Rigorous dense graph limit of a model for biological transportation networks
Nuno J. Alves, Jan Haskovec
TL;DR
This work rigorously derives the dense graph (graphon) limit of a discrete biological transport network model with pressure-driven flows and a convex energy combining pumping and metabolic costs under Kirchhoff mass conservation. By introducing a regularized, rescaled semi-discrete formulation and proving $\Gamma$-convergence to a continuum energy $\mathcal{F}$ defined on a graphon, the authors establish convergence of global minimizers from the discrete to the continuum problem via a nonlocal Poisson-type equation for the pressure. The analysis hinges on a careful treatment of the Kirchhoff law, the Poisson equation, and the kinetic/metabolic energy components, including convexity, lower semicontinuity, and strong-weak convergence arguments. The results provide a rigorous mathematical foundation for continuum descriptions of biological transport networks emerging from dense, discrete structures, clarifying the role of connectivity, graphon structure (0-1 valued), and scaling in the limiting process.
Abstract
We rigorously derive the dense graph limit of a discrete model describing the formation of biological transportation networks.

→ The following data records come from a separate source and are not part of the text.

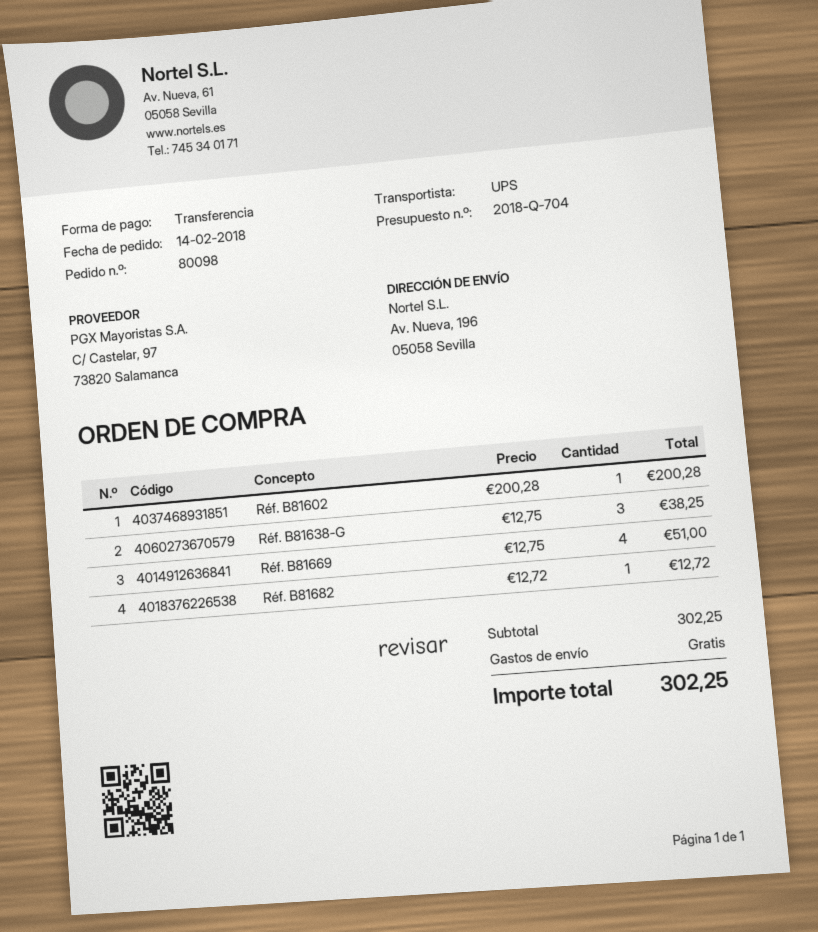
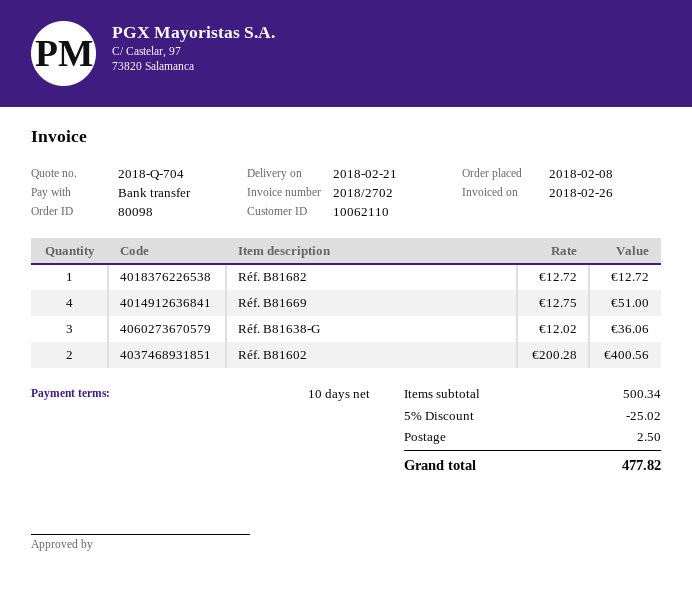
order date: 2018-02-14 -> 2018-02-08
Réf. B81602: 1 x 200.28 = 200.28 -> 2 x 200.28 = 400.56
Réf. B81638-G: 3 x 12.75 = 38.25 -> 3 x 12.02 = 36.06
subtotal: 302.25 -> 500.34
discount: none -> 5% = 25.02
shipping: 0.00 -> 2.50
total: 302.25 -> 477.82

The discrete model, defined on undirected graphs with pressure-driven flows, incorporates a convex energy functional combining pumping and metabolic costs. It is constrained by a Kirchhoff law reflecting the local mass conservation. We first rescale and reformulate the discrete energy functional as an integral `semi-discrete' functional, where the Kirchhoff law transforms into a nonlocal elliptic integral equation. Assuming that the sequence of graphs is uniformly connected and that the limiting graphon is 0-1 valued, we prove two results: (1) rigorous Gamma-convergence of the sequence of the semi-discrete functionals to a continuum limit as the number of graph nodes and edges tends to infinity; (2) convergence of global minimizers of the discrete functionals to a global minimizer of the limiting continuum functional. Our results provide a rigorous mathematical foundation for the continuum description of biological transport structures emerging from discrete networks.